Annotating a class created from scratch with Soot

Chris Goard (cgoard@sable.mcgill.ca)

February 10, 2005

This tutorial will show you how to add various kinds of class file attributes to a program, created from scratch, with Soot. It extends the program introduced in ``Creating a class file from scratch with Soot.'' Another, slightly more detailed, illustration of this process is available in the Soot tutorial ``Adding attributes to class files via Soot.''

Class file Attributes

Attributes are name-value pairs that can be associated with various class file structures. The Java VM spec (chapter 4.7) defines four different kinds of attribute. (Or, to be more precise, attributes can be attached to four different class file structures.) The four are: class, field, method, and code.

All attributes have the following structure:

    attribute_info {
        u2 attribute_name_index;
        u4 attribute_length;
        u1 info[attribute_length];
    }

We will extend the program from the ``Creating a class file from scratch with Soot'' tutorial to add attributes of each kind to the class file it produces.

Soot Hosts and Tags

We can attach arbitrary metadata to a variety of Soot data structures. Some such metadata may be converted into class file attributes when a class file is produced, and some may be for internal Soot use only.
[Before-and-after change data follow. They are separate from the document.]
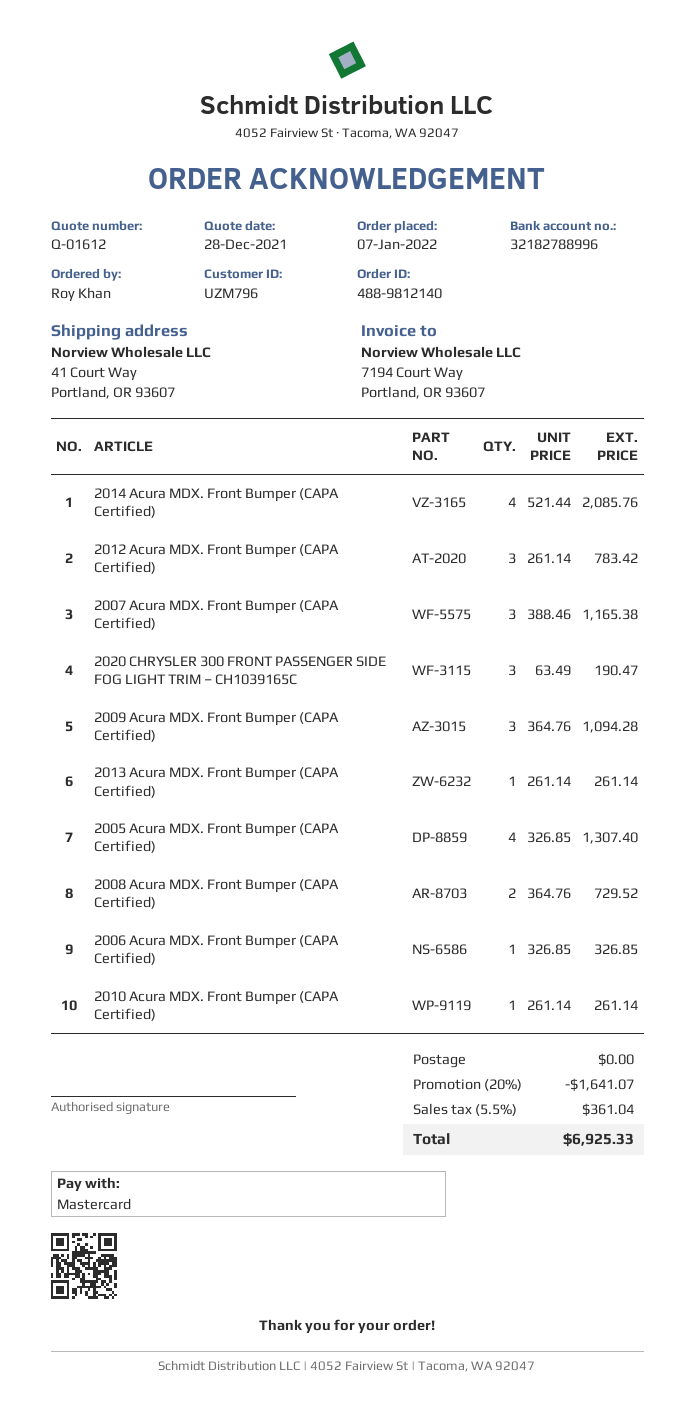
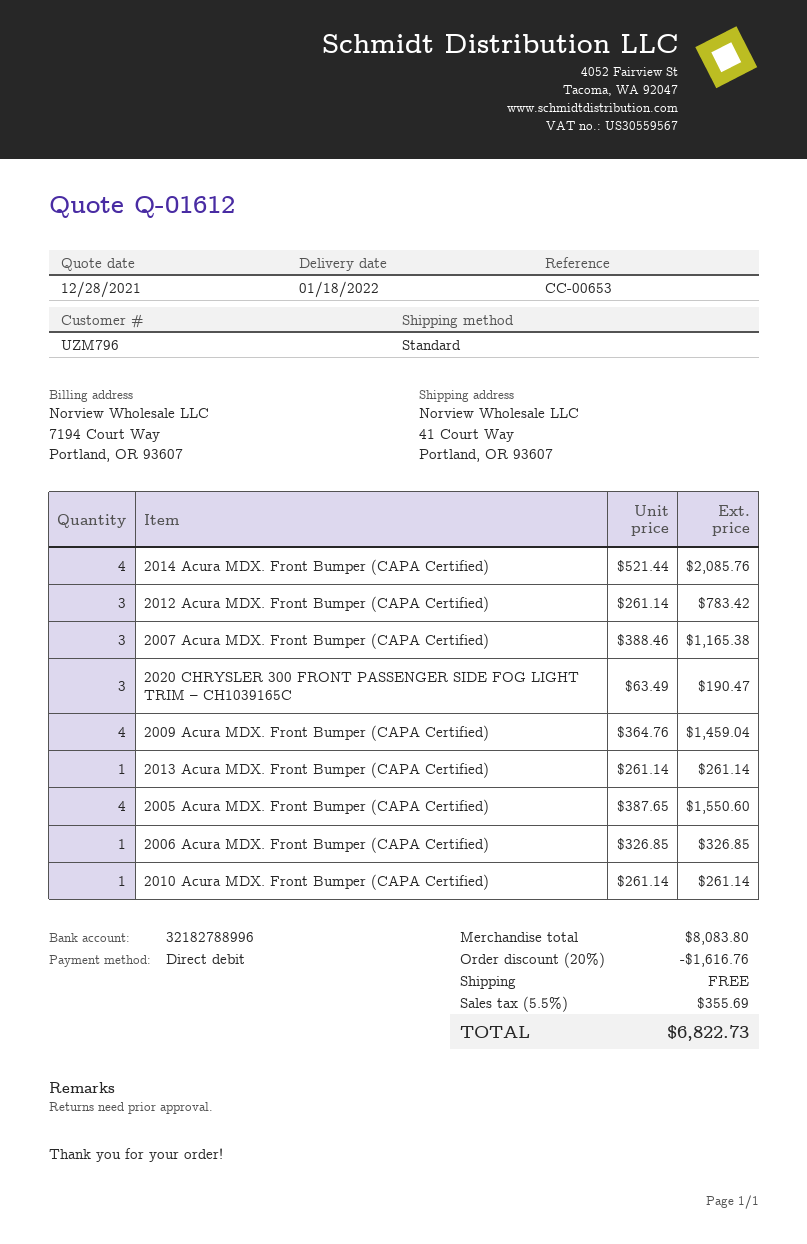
payment method: Mastercard -> direct debit
2009 Acura MDX. Front Bumper (CAPA Certified): 3 x 364.76 = 1094.28 -> 4 x 364.76 = 1459.04
2005 Acura MDX. Front Bumper (CAPA Certified): 4 x 326.85 = 1307.40 -> 4 x 387.65 = 1550.60
2008 Acura MDX. Front Bumper (CAPA Certified): 2 x 364.76 = 729.52 -> none
discount: 20% = 1641.07 -> 20% = 1616.76
tax: 5.5% = 361.04 -> 5.5% = 355.69
total: 6925.33 -> 6822.73

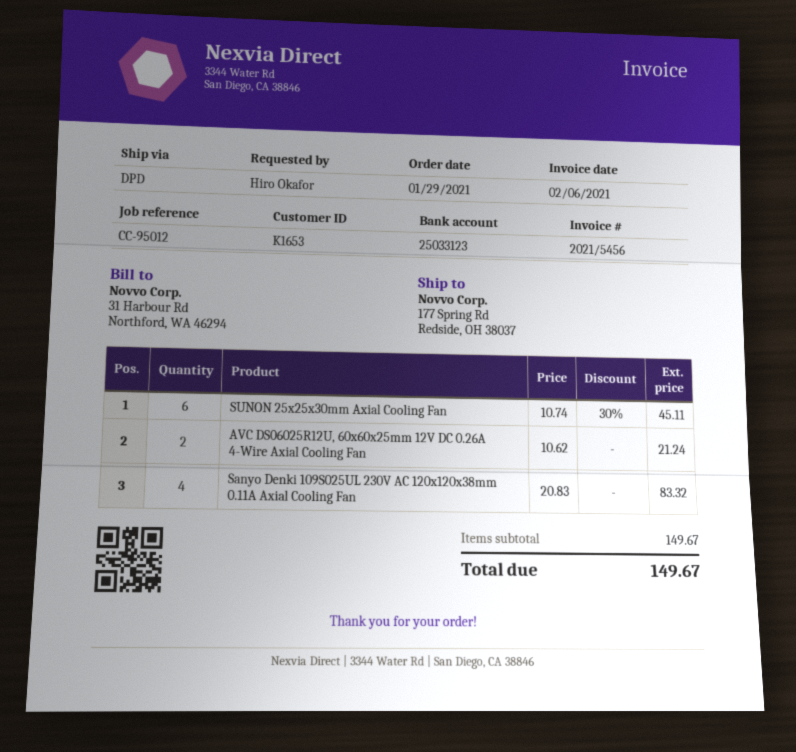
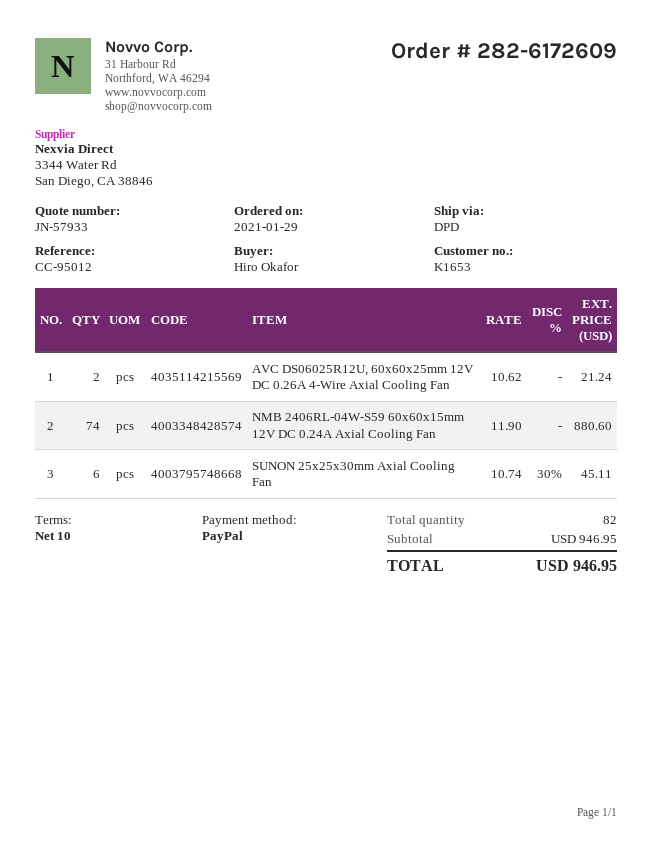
Sanyo Denki 109S025UL 230V AC 120x120x38mm 0.11A Axial Cooling Fan: 4 x 20.83 = 83.32 -> none
NMB 2406RL-04W-S59 60x60x15mm 12V DC 0.24A Axial Cooling Fan: none -> 74 x 11.90 = 880.60
subtotal: 149.67 -> 946.95
total: 149.67 -> 946.95

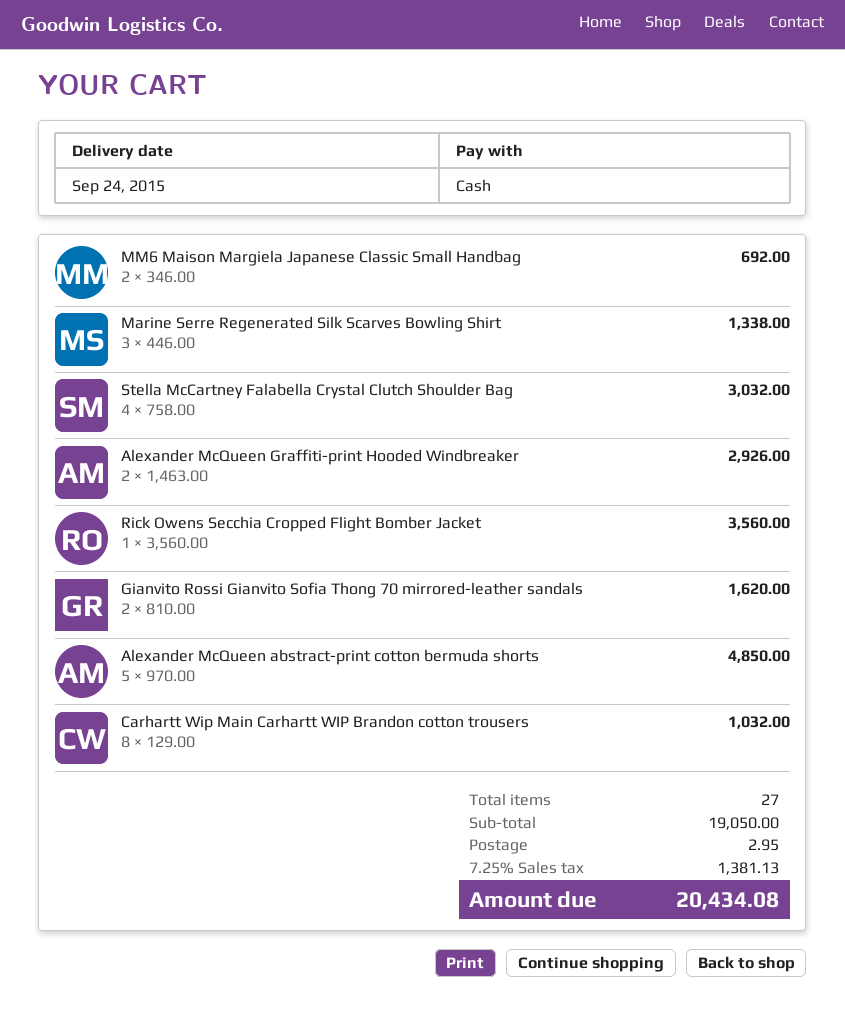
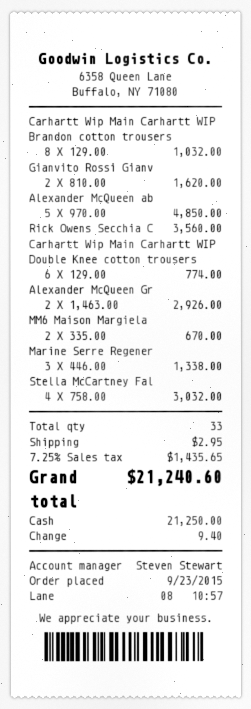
MM6 Maison Margiela Japanese Classic Small Handbag: 2 x 346.00 = 692.00 -> 2 x 335.00 = 670.00
Carhartt Wip Main Carhartt WIP Double Knee cotton trousers: none -> 6 x 129.00 = 774.00
total quantity: 27 -> 33
tax: 7.25% = 1381.13 -> 7.25% = 1435.65
total: 20434.08 -> 21240.60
Two interfaces, in the soot.tagkit package, define this metadata facility: Host and Tag. A Tag is a named piece of metadata and a Host is an object that may have any number of uniquely named Tags attached.

If we wish to define a Tag that will be converted to a class file attribute, we use the Attribute subinterface and attach it to a soot structure that corresponds to one of the four class file structures to which attributes can be attached.

Adding Class and Method Attributes

In this section, we will extend our program to add class and method attributes to the resultant HelloWorld class. To add class and method attributes, we will use the GenericAttribute class, which is a default implementation of Attribute suitable for simple class, method and field attributes.

The following code snippets show how to add class and method attributes. The class attribute will have the value ``foo'' and the method attribute will have no data. The generated class file will now have these attributes.

First, we create our class attribute and add it to the SootClass. In the resultant class file, the attribute_info structure's attribute_name_index field will point to the Unicode string ``ca.mcgill.sable.MyClassAttr'' in the constant pool, and the info field will contain the bytes of the Unicode string ``foo''.

        // create and add the class attribute, with data ``foo''
           GenericAttribute classAttr = new GenericAttribute(
               "ca.mcgill.sable.MyClassAttr",
               "foo".getBytes());
           sClass.addTag(classAttr);

We do basically the same thing for a method attribute:

        // Create and add the method attribute with no data
           GenericAttribute mAttr = new GenericAttribute(
               "ca.mcgill.sable.MyMethodAttr",
               "".getBytes());
           method.addTag(mAttr);

If the HelloWorld class being produced by this program had any fields, we could similarly add an attribute to a SootField.

Adding Code Attributes

According to section 4.7.3 of the Java VM Spec, every method structure in a class file will have exactly one Code_attribute, unless the method is native or abstract, in which case it will have zero. The Code_attribute, which is where the bytecode instructions of a method are stored, may have an arbitrary number of attributes attached. When we refer to ``code attributes'' in this tutorial, it is these optional attributes attached to the class file Code_attribute structure to which we refer. They have the same structure as class, method, and field attributes.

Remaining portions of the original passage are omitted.